- **Supplied data**

--- START ---

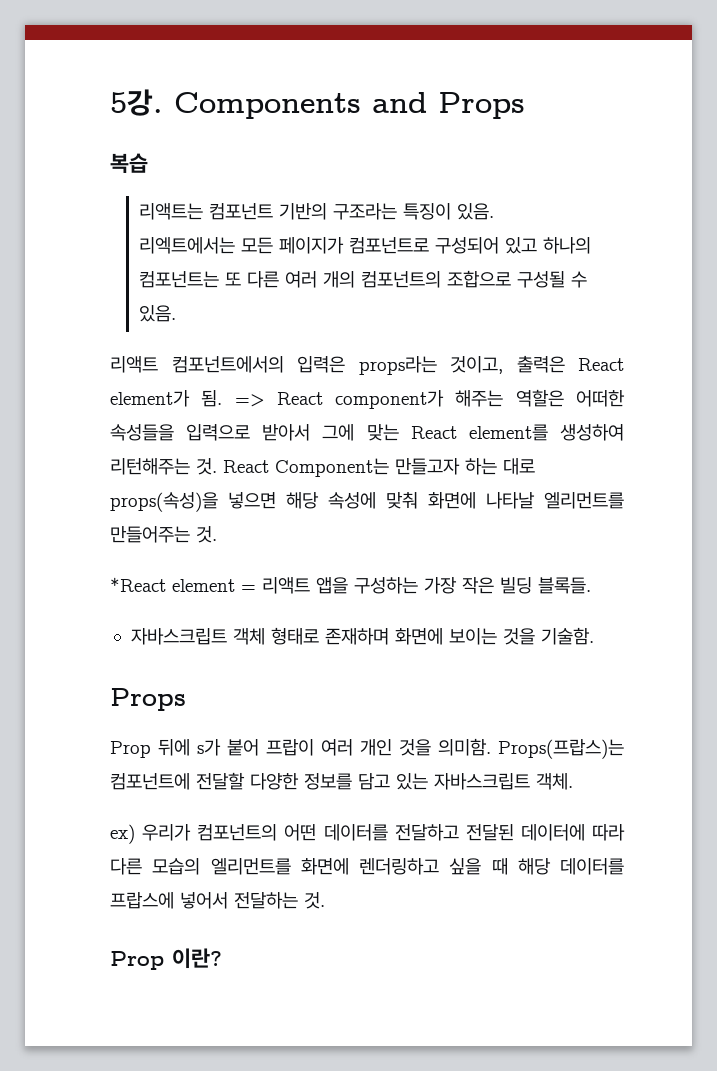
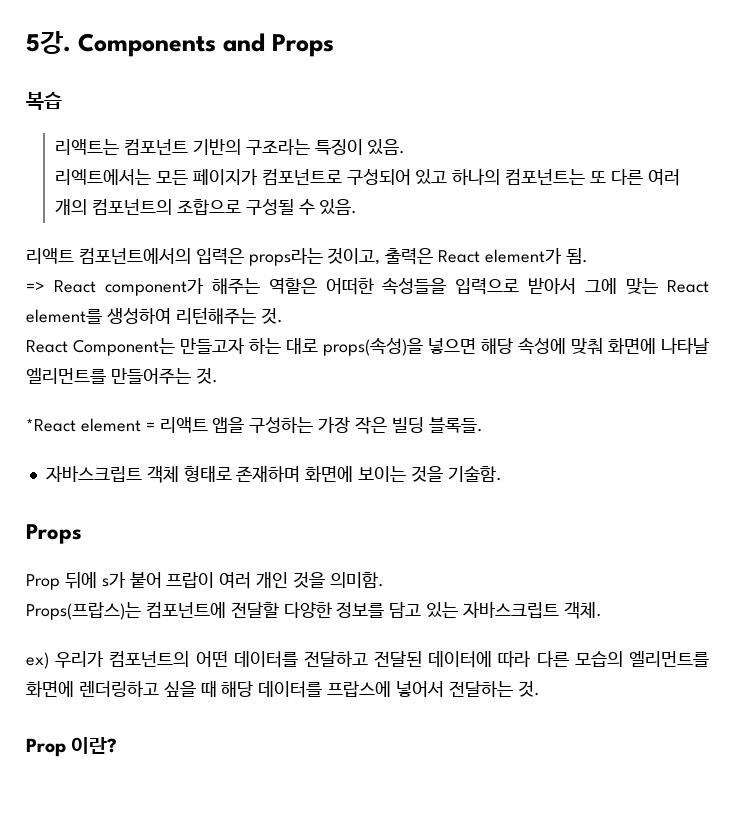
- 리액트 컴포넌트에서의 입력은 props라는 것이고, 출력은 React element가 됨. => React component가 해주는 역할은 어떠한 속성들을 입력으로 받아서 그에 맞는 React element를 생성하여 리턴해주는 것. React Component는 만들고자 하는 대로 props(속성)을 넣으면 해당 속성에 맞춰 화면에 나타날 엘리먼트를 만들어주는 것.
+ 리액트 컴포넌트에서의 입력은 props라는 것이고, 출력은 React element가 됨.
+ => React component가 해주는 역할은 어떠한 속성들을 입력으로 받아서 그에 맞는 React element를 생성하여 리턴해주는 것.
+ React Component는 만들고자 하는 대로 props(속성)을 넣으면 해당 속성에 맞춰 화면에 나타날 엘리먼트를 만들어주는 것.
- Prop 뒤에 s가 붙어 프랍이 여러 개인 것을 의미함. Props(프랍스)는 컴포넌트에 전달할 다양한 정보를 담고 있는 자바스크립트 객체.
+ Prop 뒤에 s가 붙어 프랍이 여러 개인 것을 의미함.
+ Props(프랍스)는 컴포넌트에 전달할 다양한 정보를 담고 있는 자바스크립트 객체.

--- END ---

- **What you need to do**
All lines in the records above that contain "만들고자" are to be reported.

- **Response to this exercise**
- 리액트 컴포넌트에서의 입력은 props라는 것이고, 출력은 React element가 됨. => React component가 해주는 역할은 어떠한 속성들을 입력으로 받아서 그에 맞는 React element를 생성하여 리턴해주는 것. React Component는 만들고자 하는 대로 props(속성)을 넣으면 해당 속성에 맞춰 화면에 나타날 엘리먼트를 만들어주는 것.
+ React Component는 만들고자 하는 대로 props(속성)을 넣으면 해당 속성에 맞춰 화면에 나타날 엘리먼트를 만들어주는 것.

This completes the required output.